◆ REQUIRED ACTION: Write out the entries once more, exactly as they appear.

◆ SOURCE DATA:
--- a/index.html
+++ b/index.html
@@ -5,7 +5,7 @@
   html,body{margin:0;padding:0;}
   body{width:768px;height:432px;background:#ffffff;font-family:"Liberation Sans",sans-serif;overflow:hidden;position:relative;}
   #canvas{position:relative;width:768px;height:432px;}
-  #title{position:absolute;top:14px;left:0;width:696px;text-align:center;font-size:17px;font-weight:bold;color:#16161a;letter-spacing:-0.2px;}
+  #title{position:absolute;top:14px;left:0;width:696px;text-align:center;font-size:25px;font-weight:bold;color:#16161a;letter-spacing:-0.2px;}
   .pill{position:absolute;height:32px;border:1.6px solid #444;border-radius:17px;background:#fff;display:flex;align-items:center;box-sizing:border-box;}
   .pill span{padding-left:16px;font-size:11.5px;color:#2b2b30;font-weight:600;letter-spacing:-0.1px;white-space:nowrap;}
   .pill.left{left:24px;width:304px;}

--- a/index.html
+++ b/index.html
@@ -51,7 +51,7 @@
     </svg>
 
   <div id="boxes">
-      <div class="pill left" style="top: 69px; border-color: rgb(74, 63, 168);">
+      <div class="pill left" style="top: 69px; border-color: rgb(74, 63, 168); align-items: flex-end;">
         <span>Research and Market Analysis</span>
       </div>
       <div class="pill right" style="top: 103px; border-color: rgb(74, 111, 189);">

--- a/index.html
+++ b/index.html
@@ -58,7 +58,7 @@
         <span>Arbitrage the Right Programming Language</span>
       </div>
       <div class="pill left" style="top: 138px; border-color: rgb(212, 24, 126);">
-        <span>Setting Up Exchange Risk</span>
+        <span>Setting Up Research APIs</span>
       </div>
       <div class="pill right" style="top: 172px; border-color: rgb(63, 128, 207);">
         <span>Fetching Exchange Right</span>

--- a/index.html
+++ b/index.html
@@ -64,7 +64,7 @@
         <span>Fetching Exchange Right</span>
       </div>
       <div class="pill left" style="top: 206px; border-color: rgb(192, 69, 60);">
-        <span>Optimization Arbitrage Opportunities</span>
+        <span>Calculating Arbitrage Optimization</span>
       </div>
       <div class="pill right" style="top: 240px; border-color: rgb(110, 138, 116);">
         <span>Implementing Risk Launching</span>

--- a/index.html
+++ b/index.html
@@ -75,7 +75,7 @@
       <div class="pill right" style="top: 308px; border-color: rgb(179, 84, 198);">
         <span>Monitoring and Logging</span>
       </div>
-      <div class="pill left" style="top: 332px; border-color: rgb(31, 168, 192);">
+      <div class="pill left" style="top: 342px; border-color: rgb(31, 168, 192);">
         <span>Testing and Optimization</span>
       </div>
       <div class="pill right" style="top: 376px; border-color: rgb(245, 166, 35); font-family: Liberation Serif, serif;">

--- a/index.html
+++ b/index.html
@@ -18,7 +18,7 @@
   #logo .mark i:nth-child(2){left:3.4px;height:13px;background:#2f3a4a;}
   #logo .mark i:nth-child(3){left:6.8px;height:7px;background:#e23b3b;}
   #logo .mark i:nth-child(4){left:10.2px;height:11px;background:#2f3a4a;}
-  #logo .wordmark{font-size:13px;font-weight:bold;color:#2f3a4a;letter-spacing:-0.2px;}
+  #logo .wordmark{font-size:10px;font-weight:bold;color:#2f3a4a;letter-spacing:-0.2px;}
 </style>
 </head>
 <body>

◆ REPLY:
--- a/index.html
+++ b/index.html
@@ -5,7 +5,7 @@
   html,body{margin:0;padding:0;}
   body{width:768px;height:432px;background:#ffffff;font-family:"Liberation Sans",sans-serif;overflow:hidden;position:relative;}
   #canvas{position:relative;width:768px;height:432px;}
-  #title{position:absolute;top:14px;left:0;width:696px;text-align:center;font-size:17px;font-weight:bold;color:#16161a;letter-spacing:-0.2px;}
+  #title{position:absolute;top:14px;left:0;width:696px;text-align:center;font-size:25px;font-weight:bold;color:#16161a;letter-spacing:-0.2px;}
   .pill{position:absolute;height:32px;border:1.6px solid #444;border-radius:17px;background:#fff;display:flex;align-items:center;box-sizing:border-box;}
   .pill span{padding-left:16px;font-size:11.5px;color:#2b2b30;font-weight:600;letter-spacing:-0.1px;white-space:nowrap;}
   .pill.left{left:24px;width:304px;}

--- a/index.html
+++ b/index.html
@@ -51,7 +51,7 @@
     </svg>
 
   <div id="boxes">
-      <div class="pill left" style="top: 69px; border-color: rgb(74, 63, 168);">
+      <div class="pill left" style="top: 69px; border-color: rgb(74, 63, 168); align-items: flex-end;">
         <span>Research and Market Analysis</span>
       </div>
       <div class="pill right" style="top: 103px; border-color: rgb(74, 111, 189);">

--- a/index.html
+++ b/index.html
@@ -58,7 +58,7 @@
         <span>Arbitrage the Right Programming Language</span>
       </div>
       <div class="pill left" style="top: 138px; border-color: rgb(212, 24, 126);">
-        <span>Setting Up Exchange Risk</span>
+        <span>Setting Up Research APIs</span>
       </div>
       <div class="pill right" style="top: 172px; border-color: rgb(63, 128, 207);">
         <span>Fetching Exchange Right</span>

--- a/index.html
+++ b/index.html
@@ -64,7 +64,7 @@
         <span>Fetching Exchange Right</span>
       </div>
       <div class="pill left" style="top: 206px; border-color: rgb(192, 69, 60);">
-        <span>Optimization Arbitrage Opportunities</span>
+        <span>Calculating Arbitrage Optimization</span>
       </div>
       <div class="pill right" style="top: 240px; border-color: rgb(110, 138, 116);">
         <span>Implementing Risk Launching</span>

--- a/index.html
+++ b/index.html
@@ -75,7 +75,7 @@
       <div class="pill right" style="top: 308px; border-color: rgb(179, 84, 198);">
         <span>Monitoring and Logging</span>
       </div>
-      <div class="pill left" style="top: 332px; border-color: rgb(31, 168, 192);">
+      <div class="pill left" style="top: 342px; border-color: rgb(31, 168, 192);">
         <span>Testing and Optimization</span>
       </div>
       <div class="pill right" style="top: 376px; border-color: rgb(245, 166, 35); font-family: Liberation Serif, serif;">

--- a/index.html
+++ b/index.html
@@ -18,7 +18,7 @@
   #logo .mark i:nth-child(2){left:3.4px;height:13px;background:#2f3a4a;}
   #logo .mark i:nth-child(3){left:6.8px;height:7px;background:#e23b3b;}
   #logo .mark i:nth-child(4){left:10.2px;height:11px;background:#2f3a4a;}
-  #logo .wordmark{font-size:13px;font-weight:bold;color:#2f3a4a;letter-spacing:-0.2px;}
+  #logo .wordmark{font-size:10px;font-weight:bold;color:#2f3a4a;letter-spacing:-0.2px;}
 </style>
 </head>
 <body>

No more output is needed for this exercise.